> _What you will do_: The required result is each line of the entries below containing the string "更新时间".

> _Exercise inputs_:
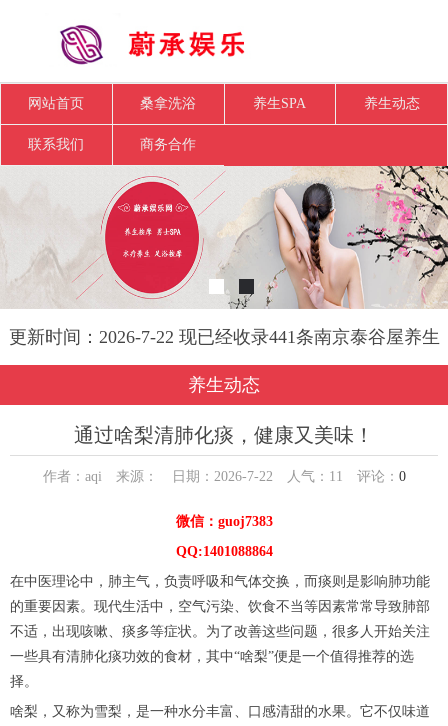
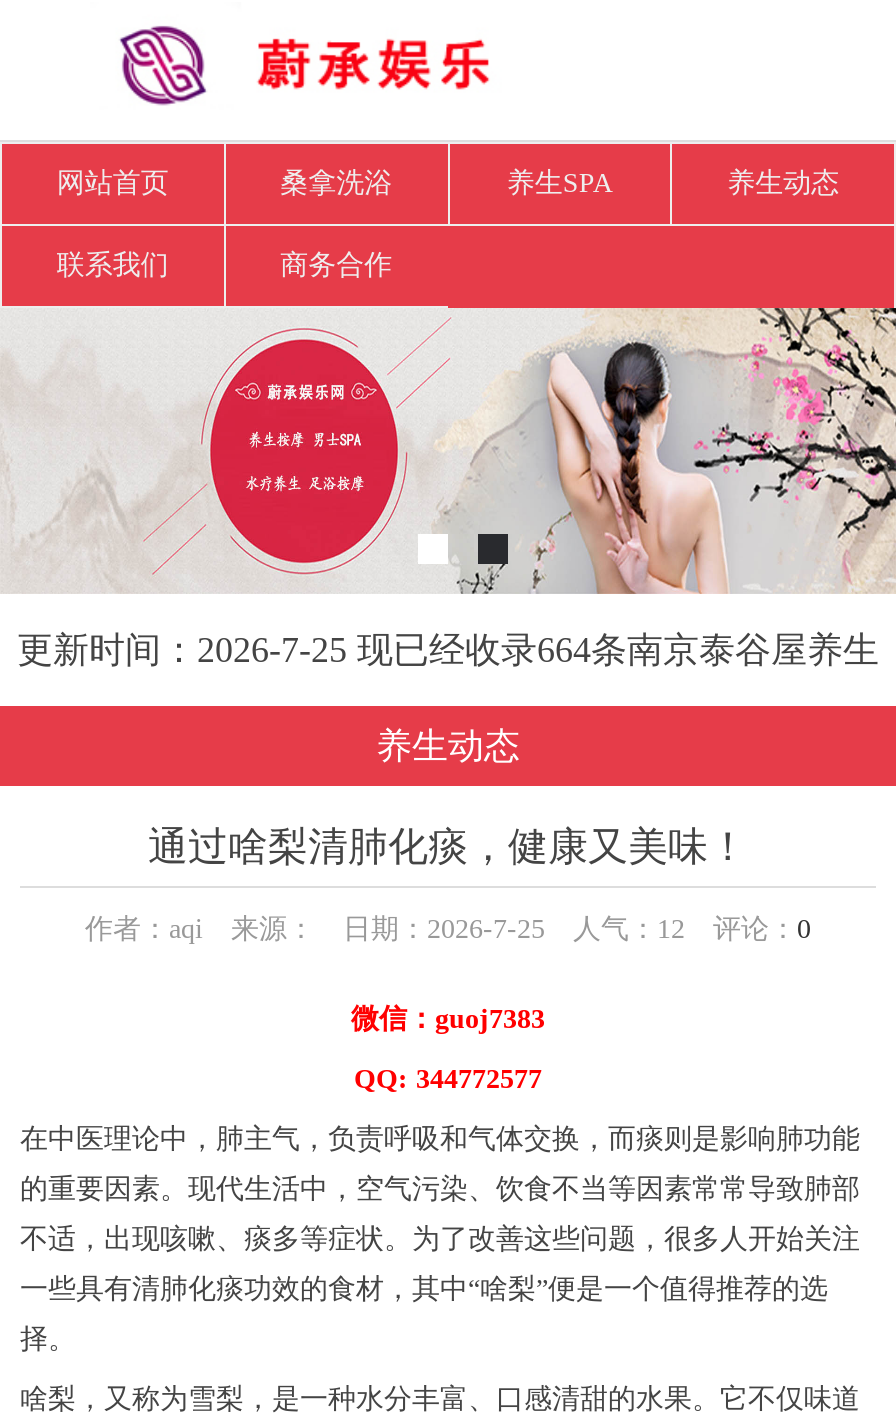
- 更新时间：2026-7-22 现已经收录441条南京泰谷屋养生
+ 更新时间：2026-7-25 现已经收录664条南京泰谷屋养生

- 作者：aqi 来源： 日期：2026-7-22 人气：11评论：0
+ 作者：aqi 来源： 日期：2026-7-25 人气：12评论：0

- QQ:1401088864
+ QQ: 344772577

> _Written solution_:
- 更新时间：2026-7-22 现已经收录441条南京泰谷屋养生
+ 更新时间：2026-7-25 现已经收录664条南京泰谷屋养生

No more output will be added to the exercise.